The games will likely be exclusive given the track record and how they are dancing around the issue again.

That said, speculating here, I would not be too surprised if CoD remained multiplatform. If there are any games that are comparable to Minecraft in terms of status and service-like nature, then CoD and GTA are probably the only ones up there. (I know, I know, those arguments were made by others regarding Fallout/Elder Scrolls; and I always believed Fallout/Elder Scrolls were always going to be exclusive because neither of those are money-makers on the same scale as CoD or Minecraft).

Having the marketing rights shift back to Xbox would already be big for MS. Maps, DLC, perks being part of Game Pass is a given and another big get.

Anything beyond CoD will be exclusives. As of late, every Activision studio is currently working on CoD or Warzone. I think the MS acquisition will allow Toys for Bob and others to be able to work on other IPs, and those will probably be exclusive to MS. Even if it's Crash, Spyro or Tony Hawk. Which is fair, because had Activision remained independent, those Spyro, Crash, Tony Hawk games would have never been made ever again in the first place.

  • +6
Otter hiccupthehuman (on 20 January 2022)

What track record though?

The only Major IP that has had subsequent releases after a MS acquisition is Minecraft, and Dungeons went multiplat despite being an entirely new game. The more you think about it the more a exclusive seems very unlikely for COD (this generation)

Not only is Playstation where the majority of the audience is, we're also talking about an annual franchise that will have had 3, potentially 4 entries establishing a majority audience on Playstation 5 before there is chance for MS exclusivity to kick in. It's simply not viable that the audience will jump ship mid/2nd half of the generation. So MS can either risk loosing them or ween them into the Xbox echosystem more carefully.

I feel MS has actually made it very clear but for whatever reason people keep ignoring their actual statments and actions so far (Redfall/Starfield are new IPs not established/no audience on Playstation). There has been no contradiction here yet, not with Bethesda or any other purchase “I’ll just say to players out there who are playing Activision Blizzard games on Sony’s platform: It’s not our intent to pull communities away from that platform and we remained committed to that.”

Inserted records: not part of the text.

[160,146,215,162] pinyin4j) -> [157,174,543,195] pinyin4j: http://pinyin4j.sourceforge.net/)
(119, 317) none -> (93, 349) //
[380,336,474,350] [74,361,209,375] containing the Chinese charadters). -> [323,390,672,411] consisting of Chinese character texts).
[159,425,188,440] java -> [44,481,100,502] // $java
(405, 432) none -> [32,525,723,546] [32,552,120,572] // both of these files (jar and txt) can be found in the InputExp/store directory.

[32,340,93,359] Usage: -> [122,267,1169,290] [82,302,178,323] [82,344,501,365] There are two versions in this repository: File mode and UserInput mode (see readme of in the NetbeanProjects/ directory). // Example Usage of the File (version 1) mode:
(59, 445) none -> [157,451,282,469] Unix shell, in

Of course they want to pull people to gamepass but they don't want to alienate their audience in the process. Games with smaller audiences or no precedent on Playstation will be exclusive by default.

  • +3
hiccupthehuman Otter (on 20 January 2022)

Well I hope you're right because I would not want CoD to leave PlayStation, It's too big an IP. And while I don't care for that IP, it obviously means a lot to many gamers everywhere. We'll have to wait and see.